In [1]:
# Pay no attention to this cell
# All will be revealed in due time.
import pandas as pd
from IPython.display import Image
syllabus=syllabus.fillna("")
syllabus.index = range(1,len(syllabus)+1)

## Python Programming for Earth Science Students¶

Authors: Lisa Tauxe, [email protected], Hanna Asefaw, [email protected], & Brendan Cych, [email protected]

### Computers in Earth Science¶

Computers are essential to all modern Earth Science research. We use them for compiling and analyzing data, preparing illustrations like maps or data plots, writing manuscripts, and so on. In this class, you will learn to write computer programs with special applications useful to Earth Scientists. We will learn Python, an object-oriented programming language, and use Jupyter notebooks to write our Python programs.

### Python¶

So, why learn Python? Because it is:

• Flexible, freely available, cross platform
• Easier to learn than many other languages
• It has many numerical, statistical and visualization packages
• It is well supported and has lots of online documentation
• The name 'Python' refers to 'Monty Python' - not the snake - and many examples in the Python documentation use jokes from the old Monty Python skits. If you have never heard of Monty Python, look it up on youtube; you are in for a treat.

Which Python?

• Python is undergoing a transition from 2.7 to 3. The notebooks in this class, apart from a few exceptions, are compatible with both but they have only been tested on Python 3, so that is what you should be using.
• If you decide to use a personal computer, we recommend that you install the most recent version of Anaconda python for your operating system: https://www.anaconda.com/download/ you will also need a few extra packages (cartopy, version 0.17.0 and PySimpleGUI) which can be installed with little hassle.
In [3]:
syllabus[['Topic']]
Out[3]:
Topic
1 Intro to notebooks, file systems and paths
2 Variables and Operations
3 Data structures
4 Dictionaries, program loops (if, while and for)
5 functions and modules
6 NumPy and matplotlib
7 NumPy arrays
8 Pandas, file I/O
9 data wrangling with Pandas
10 object oriented programming
11 lambda, map, filter reduce, list comprehension
12 Pandas filtering and exceptions
13 subplots, bar charts pie charts
14 histograms and cumulative distribution functions
15 statistics 101
16 line and curve fitting
17 visualization with seaborn
18 maps
19 gridding and contouring
20 rose diagrams and equal area projections
21 matrix math - dot and cross products
22 plotting great and small circles
23 Graphical User Interfaces (GUIs) and animations
24 Machine learning
25 3D plots of points and surfaces
26 Time series - periodograms
27 Animations

## Lecture 1¶

Now we get down to business. In this lecture we will:

• Learn to find your command line interface.
• Learn how to launch a Jupyter notebooks from the command line interface
• Learn basic notebook anatomy.
• Learn some basic UNIX commands
• Learn about the concept of PATH
• Turn in your first practice problem notebook.

### Jupyter notebooks¶

This class is entirely structured around a special programming environment called Jupyter notebooks. A Jupyter notebook is a development environment where you can write, debug, and execute your programs.

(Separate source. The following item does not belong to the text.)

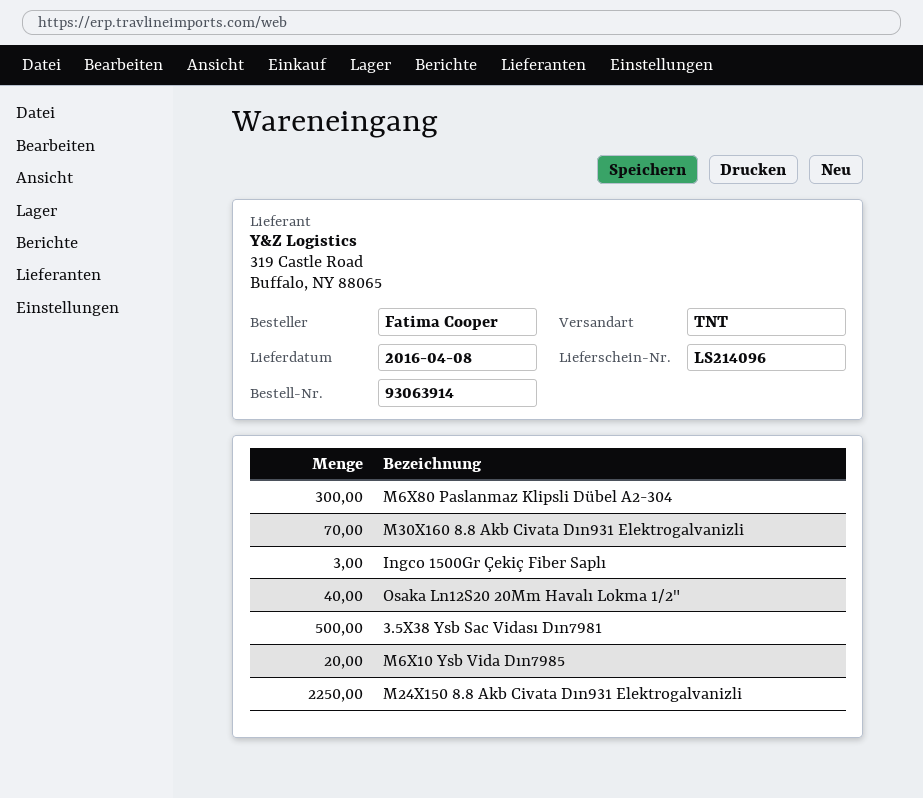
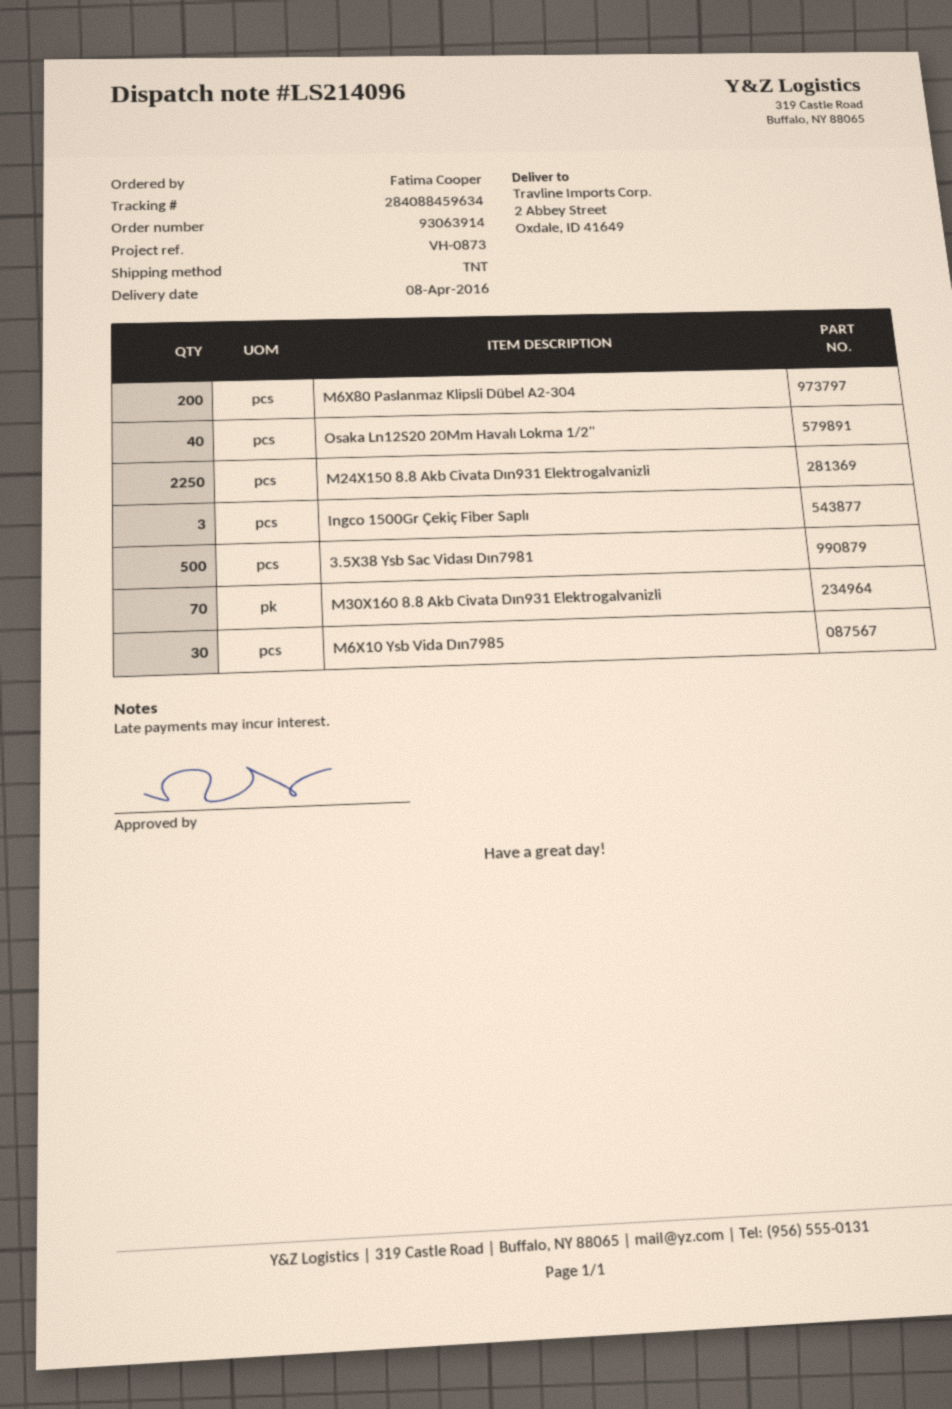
M6X80 Paslanmaz Klipsli Dübel A2-304: 300 -> 200
M6X10 Ysb Vida Dın7985: 20 -> 30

If you are taking this class through UCSD, make a folder on your Desktop to keep material for this class. If you haven't already, download the zip file for this lecture from TritonEd. Unzip the file and put the folder into your class folder.

If you are using the version cloned from github you already have everything. Some of the lectures might be updated in the future though, so the version you have may not be final.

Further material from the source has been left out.